::: Data provided :::

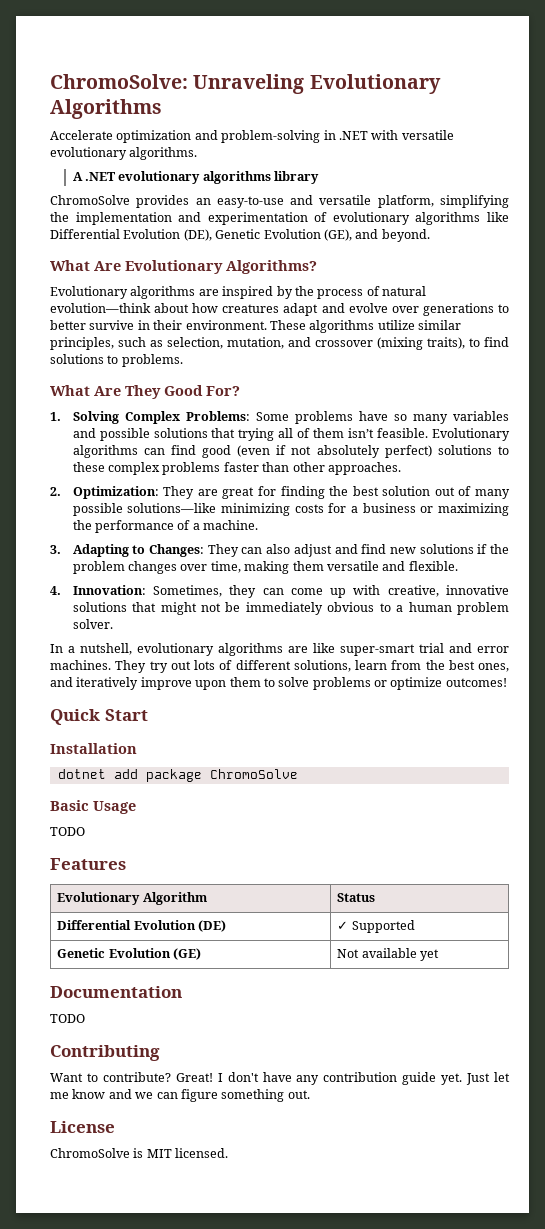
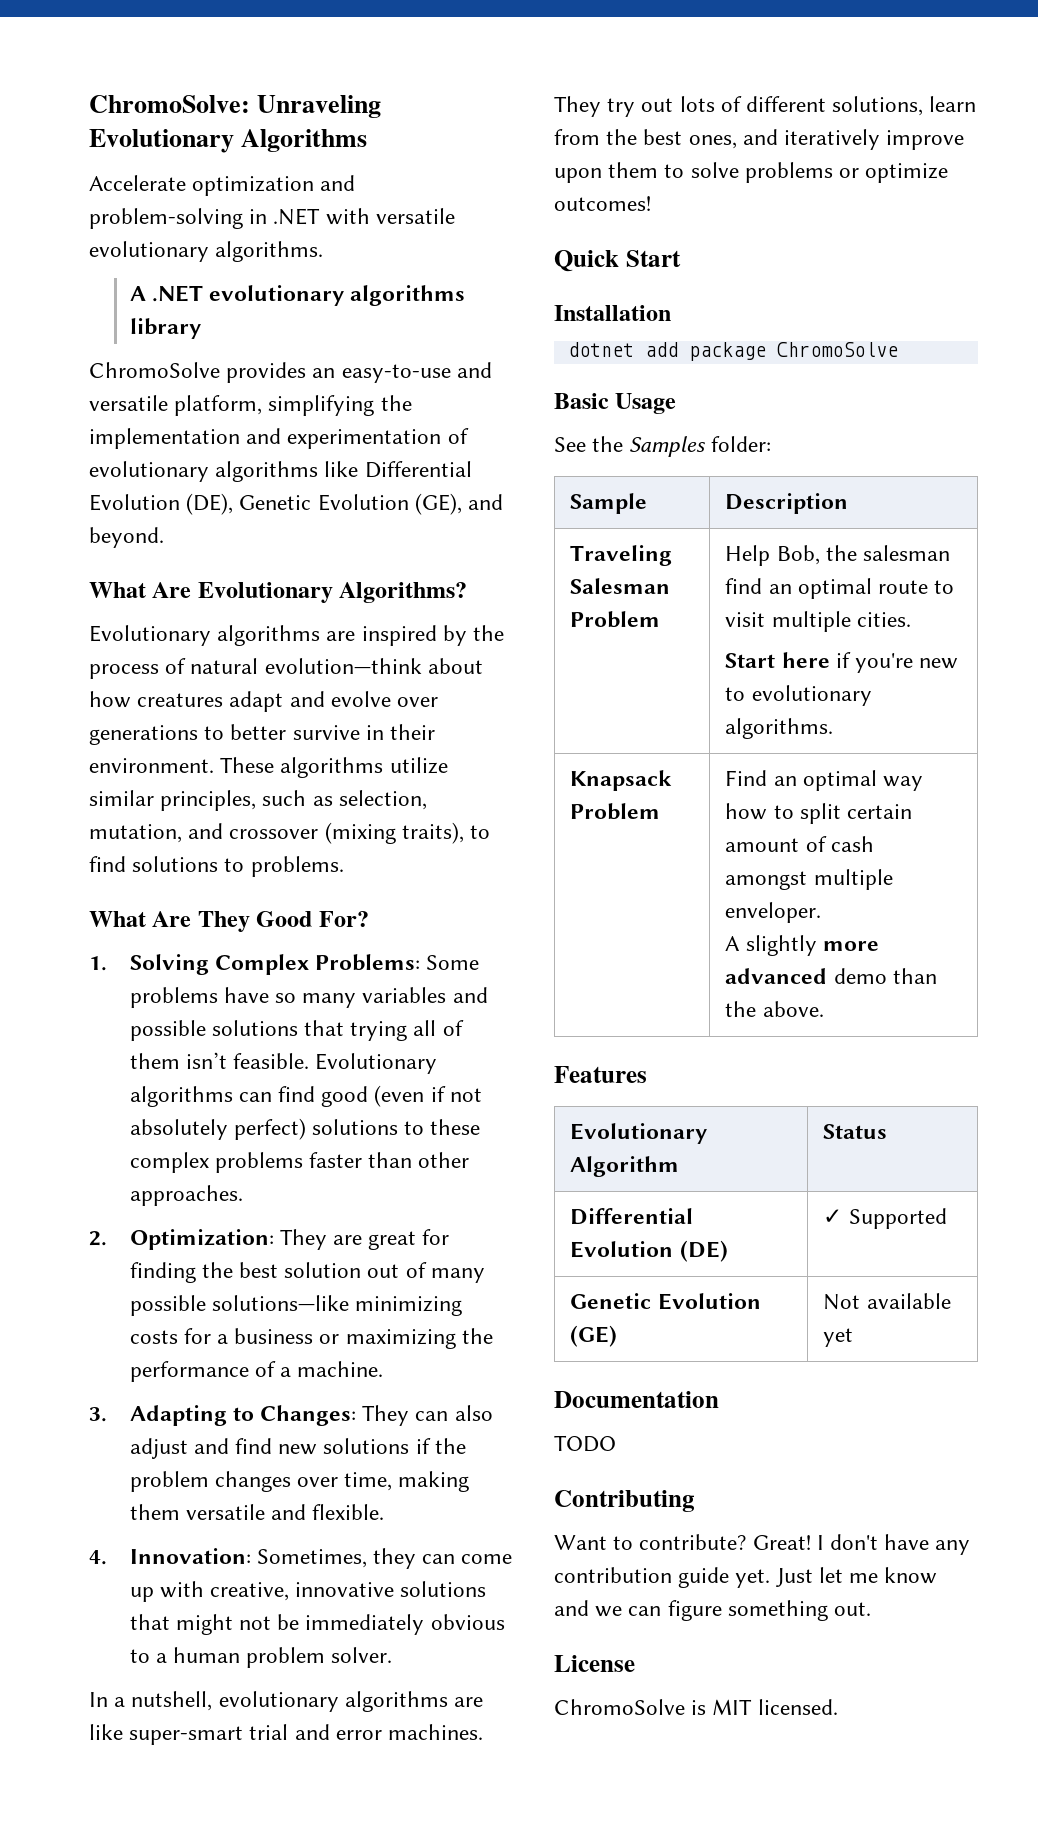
  Basic Usage
- TODO
+ See the Samples folder:
+ Sample | Description
+ Traveling Salesman Problem | Help Bob, the salesman find an optimal route to visit multiple cities.
+ Start here if you're new to evolutionary algorithms.
+ Knapsack Problem | Find an optimal way how to split certain amount of cash amongst multiple enveloper.
+ A slightly more advanced demo than the above.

:::

• **Problem**
Each entry above is to be restated exactly, without its images.

• **Solved problem**
  Basic Usage
- TODO
+ See the Samples folder:
+ Sample | Description
+ Traveling Salesman Problem | Help Bob, the salesman find an optimal route to visit multiple cities.
+ Start here if you're new to evolutionary algorithms.
+ Knapsack Problem | Find an optimal way how to split certain amount of cash amongst multiple enveloper.
+ A slightly more advanced demo than the above.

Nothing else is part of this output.